And so, one Thursday after school, I let them catch me, down by the canal. I didn’t take the secret path up behind the scrap yard, the one I’d been using to avoid them if they didn’t catch me in the playground. Instead, I waited on the towpath, because I knew they’d find me there. See, I knew they were looking. It’d been almost a week, and Stephen Kennedy probably had enough phlegm backed up in his throat to make a whole plate full of mushy peas. I fed the ducks my sandwiches while I waited – I hadn’t been able to eat them at lunch – then I sat on the wall and listened for their voices, trailing on down the path. Then just before they saw me, I did what I had to do. And then I was ready.

It started like it always does – the names, the pushing, the pokes and prods and twists. I made sure to look like I was trying to get away, so they wouldn’t get suspicious, and that’s when Mike Dennings – or it might have been Tucker, one of the Mikes anyway – that’s when he tripped me up, and down I went. I held my breath, cheeks bulging as I fell. But it was too soon yet. I had to hold on. I had to let what always happened happen. I had to time it perfectly…

“I’ve been saving this one up just for you, Red Ed!” said Stephen Kennedy, his knees on either side of my chest. Then he threw back his head and snooked, jaw wide like a lion when it yawns, making a sound like a snore in a cartoon, only wetter, slimier. And there it was, slithering out of his lips like a bubblegum kiss, twinkling in the sunlight as it twisted down to greet me. “Open wide!”

They held back my head, like usual. They punched me in the belly till I gasped out for air – like usual. And then the awful blob of it touched down on my tongue and oozed back into my throat, and I felt my gip rising – but this time I didn’t try to hold it down. This time, I wanted it just as much as they did.

“Watch out boys,” said Stephen Kennedy, “Red Ed’s going to spew!” And just like usual, they stepped away and laughed.

Only this wasn’t like usual, not at all. This time when I puked it was black and gluey and sick. Sick – that’s a word that can mean lots of different things, and every one of them is right for what came out of my mouth that day. And it kept on coming too. It slopped down my shirt when I tried to sit up, and splattered on their clean white trainers, the ones their mums paid thirty quid for and they’d made sure everyone knew it. And still it kept coming.

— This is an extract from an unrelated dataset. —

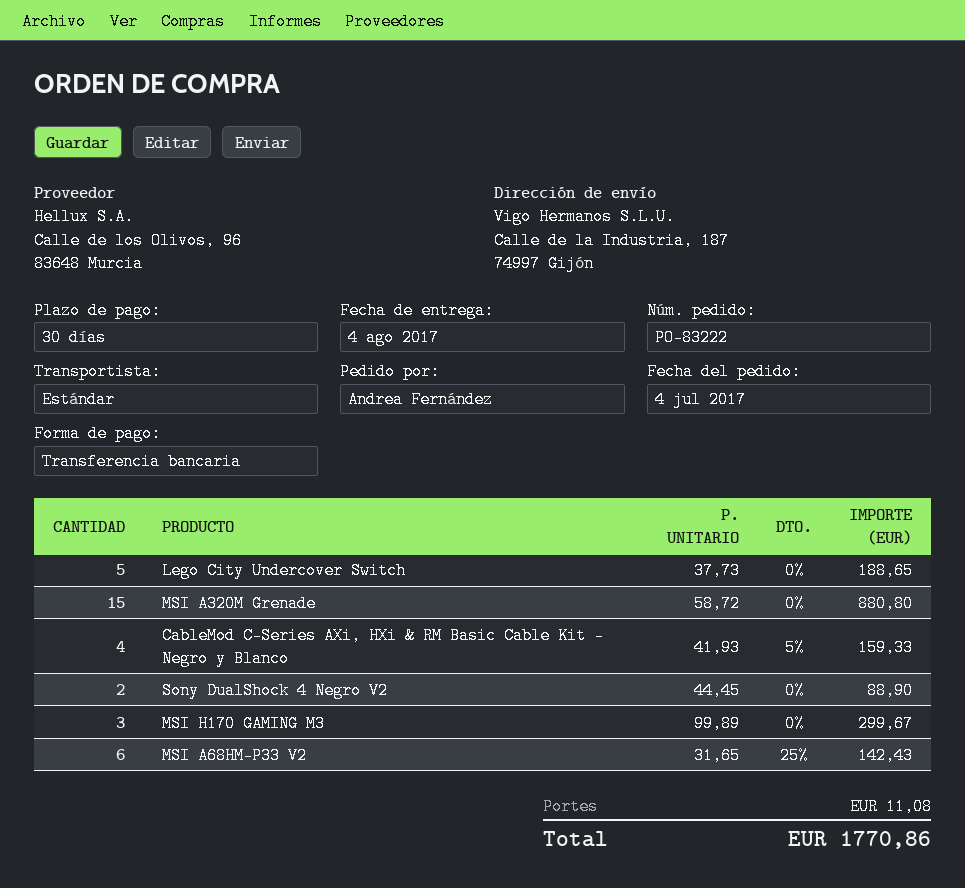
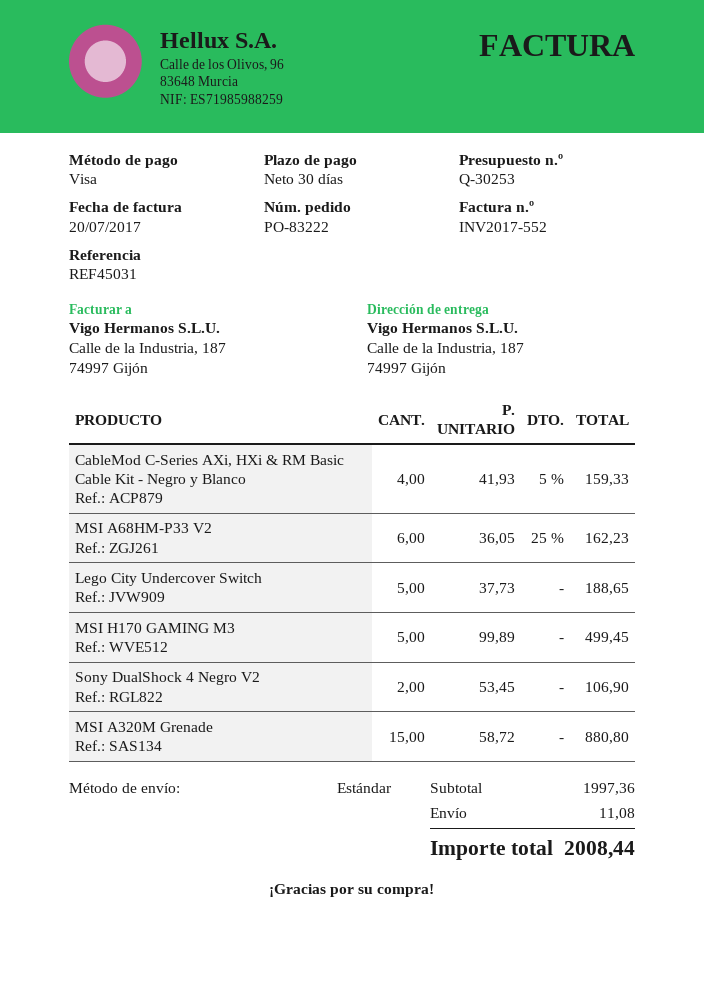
payment method: bank transfer -> Visa
Sony DualShock 4 Negro V2: 2 x 44.45 = 88.90 -> 2 x 53.45 = 106.90
MSI H170 GAMING M3: 3 x 99.89 = 299.67 -> 5 x 99.89 = 499.45
MSI A68HM-P33 V2: 6 x 31.65 - 25% = 142.43 -> 6 x 36.05 - 25% = 162.23
total: 1770.86 -> 2008.44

“Shit!” said Mike Dennings.

“What you done to him, Steve-O?” said Benny whatever-he-was-called.

“You all right, kid?” said Mike Tucker. His face was whiter than my shirt had been before I started puking.

I didn’t reply. I just carried on with what I was doing – there was a whole bottle of squid ink inside me and I wasn’t sure what it’d do, if I didn’t get it all out. But it was worth the risk to see the look on their faces. To see them running away – for the first time ever, running away from me.

The noble, majestic squid. Thanks, Uncle Stewart.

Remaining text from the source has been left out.